Он видел юг всего несколько раз, да и остальные, насколько ему было известно, тоже. Юноша катался верхом, но лишь там, у себя в загоне или на площадке для игры в конное поло, и, очевидно, не ради забавы, а просто чтоб выбрать несколько самых лучших лошадей, которых надо было оставить себе, ибо не прошло и месяца, как в одном из маленьких загонов они устроили аукцион и распродали их всех, кроме десяти или двенадцати. Но он явно знал толк в лошадях, ибо те, что остались, были превосходные.
А люди, которые его видели, сказали, что ездить верхом он тоже умеет, хотя и как-то мудрёно, по-заграничному, высоко поднимая колени, что было ново для Миссисипи или, во всяком случае, для округа Йокнапатофа, каковой округ вскоре услыхал, что молодой Гаррисс не меньше преуспел в чем-то даже еще более заграничном, нежели верховая езда, — он был первым учеником у какого-то знаменитого итальянского учителя фехтования. И время от времени люди видели его сестру — она приезжала в город на одном из автомобилей и ходила по лавкам, как все девицы, которые ухитряются найти и купить что-то им нужное в любой, даже самой захудалой лавчонке, — неважно, выросли они в Париже, Лондоне, Вене или просто в Джефферсоне, Моттстауне или Холлиноу, что в штате Миссисипи.
Однако миссис Гаррисс он, Чарльз, в тот раз так и не увидел. И потому он воображал, как она ходит по этому немыслимому дому, который она, наверное, и узнала-то лишь по топографическому местоположению, — ходит не как привидение, ибо — по крайней мере, для него, Чарльза — ничего призрачного в ней не было. Она была слишком… слишком… — потом он нашел слово — стойкая.
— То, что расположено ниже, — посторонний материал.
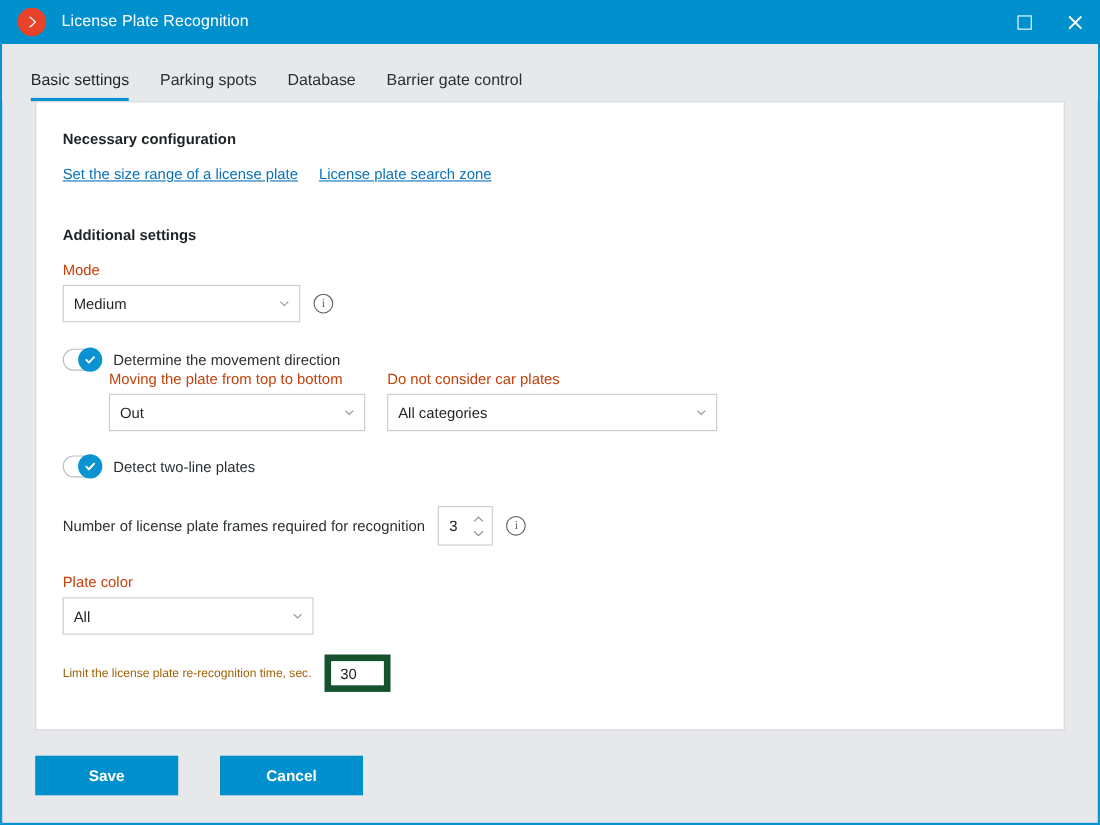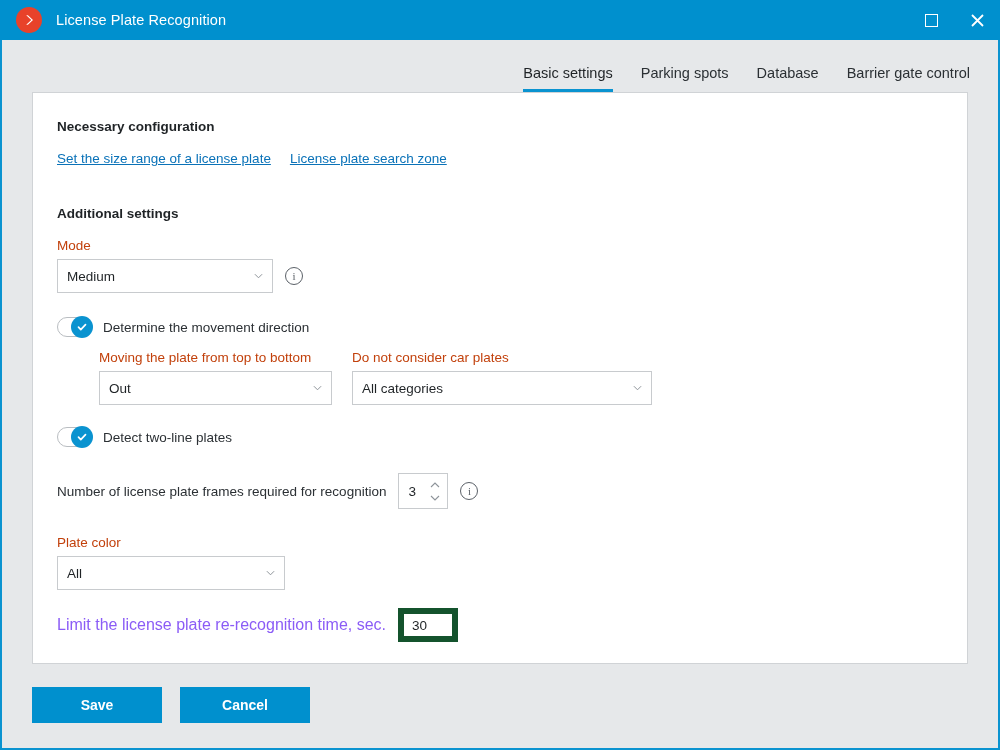--- a/index.html
+++ b/index.html
@@ -81,21 +81,20 @@
   }
 
   
   #tab-bar {
     height: 52px;
     flex: none;
     display: flex;
     align-items: flex-end;
     padding-left: 26px;
     background: #e6e8ea;
-    justify-content: flex-end;
   }
   .tab {
     font-size: 14.5px;
     color: #2b3034;
     padding: 0 0 11px 0;
     margin-right: 28px;
     cursor: pointer;
     position: relative;
     white-space: nowrap;
   }
@@ -265,21 +264,21 @@
     display: flex;
     align-items: center;
     gap: 12px;
   }
 
   
   #footer {
     flex: none;
     padding: 23px 0 0 30px;
     display: flex;
-    gap: 18px;
+    gap: 38px;
   }
   .action-btn {
     width: 130px;
     height: 36px;
     background: #0090ce;
     color: #ffffff;
     font-size: 14px;
     font-weight: bold;
     border: none;
     cursor: pointer;
@@ -342,21 +341,21 @@
         <span>Medium</span>
         <svg class="chev-down" viewBox="0 0 10 6">
           <path d="M1 1 L5 5 L9 1" stroke="#8d9399" stroke-width="1.1" fill="none"></path>
         </svg>
       </div>
       <div class="info-icon">
         <span>i</span>
       </div>
     </div>
 
-    <div class="toggle-row" style="margin-bottom:13px;align-items:center;">
+    <div class="toggle-row" style="align-items:center;">
       <div class="toggle">
         <div class="toggle-track"></div>
         <div class="toggle-knob">
           <svg width="12" height="12" viewBox="0 0 12 12">
             <path d="M2.5 6.2 L4.8 8.6 L9.5 3.6" stroke="#ffffff" stroke-width="1.7" fill="none" stroke-linecap="round" stroke-linejoin="round"></path>
           </svg>
         </div>
       </div>
       <span class="toggle-label">Determine the movement direction</span>
     </div>
@@ -418,21 +417,21 @@
 
     <label class="field-label">Plate color</label>
     <div class="select-box" style="width:228px;margin-bottom:18px;">
       <span>All</span>
       <svg class="chev-down" viewBox="0 0 10 6">
         <path d="M1 1 L5 5 L9 1" stroke="#8d9399" stroke-width="1.1" fill="none"></path>
       </svg>
     </div>
 
     <div class="inline-row">
-      <span style="font-size:16px;color:#8b5cf6;">Limit the license plate re-recognition time, sec.</span>
+      <span style="font-size:11px;color:#a16207;">Limit the license plate re-recognition time, sec.</span>
       <input class="text-input" type="text" value="30" style="">
     </div>
 
   </div>
 
   <div id="footer">
     <button class="action-btn">Save</button>
     <button class="action-btn">Cancel</button>
   </div>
Стойкость — постоянство, невосприимчивость, тихая мягкая уступчивость — позволила ей прожить десять лет в блестящих европейских столицах, даже не поняв, что она нисколько им не поддалась, а, напротив, осталась просто мягкой, просто уступчивой — так ящик старинного шкафа или комода из старого дома упорно и твердо не поддавался всем переменам и переделкам и не только их не воспринял, но даже понятия не имел, что устоял против изменений, хотя и находился внутри этого чудовищного гриба, воздвигнутого выскочкой Гарриссом; но вот кто-то, случайно проходя мимо, с грохотом выдвинул этот ящик, и из него пахнуло ароматом старинного саше — и тут ему, Чарльзу, внезапно открылась истинная картина, истинное положение вещей: призраком была вовсе не она, видением был чудовищный дом Гаррисса — одного легкого дуновенья, одной мимолетной струйки аромата от саше из этого потревоженного ящика было достаточно, чтобы весь необъятный размах стен, все бесконечные изгибы просторных галерей в одно мгновение ока стали прозрачными и бесплотными.
Но в тот раз он ее так и не увидел, потому что через два месяца они снова уехали, на сей раз в Южную Америку, так как в Европу въезд был закрыт. И еще год к его матери и к остальной пятерке приходили открытки и письма, в которых о чужих странах опять говорилось не больше, чем если бы письма писались в соседнем округе; теперь в них говорилось не только о детях, но и о доме — не о чудовище, в которое превратил его Гаррисс, а о том, каким он был прежде, словно, когда она еще раз увидела место, занимаемое им в пространстве, перед нею возник его образ во времени, словно в ее отсутствие он остался нетронутым, словно просто держался, ожидая ее возвращения; и все еще казалось, будто даже приближаясь к сорока годам, она еще меньше, чем когда-либо, была склонна к новизне, к восприятию новых вещей и чувств. Потом они возвратились. Теперь их было четверо — с ними приехал кавалерийский капитан из Аргентины, он преследовал, провожал или, во всяком случае, обхаживал явно не дочь, а мать, и таким образом этот сюжет тоже был перевернут вверх тормашками: ведь капитан Гуальдрес был примерно на столько же старше девушки, на сколько ее отец был в свое время старше своей невесты, и в сюжете, по крайней мере, наблюдалась некая закономерность.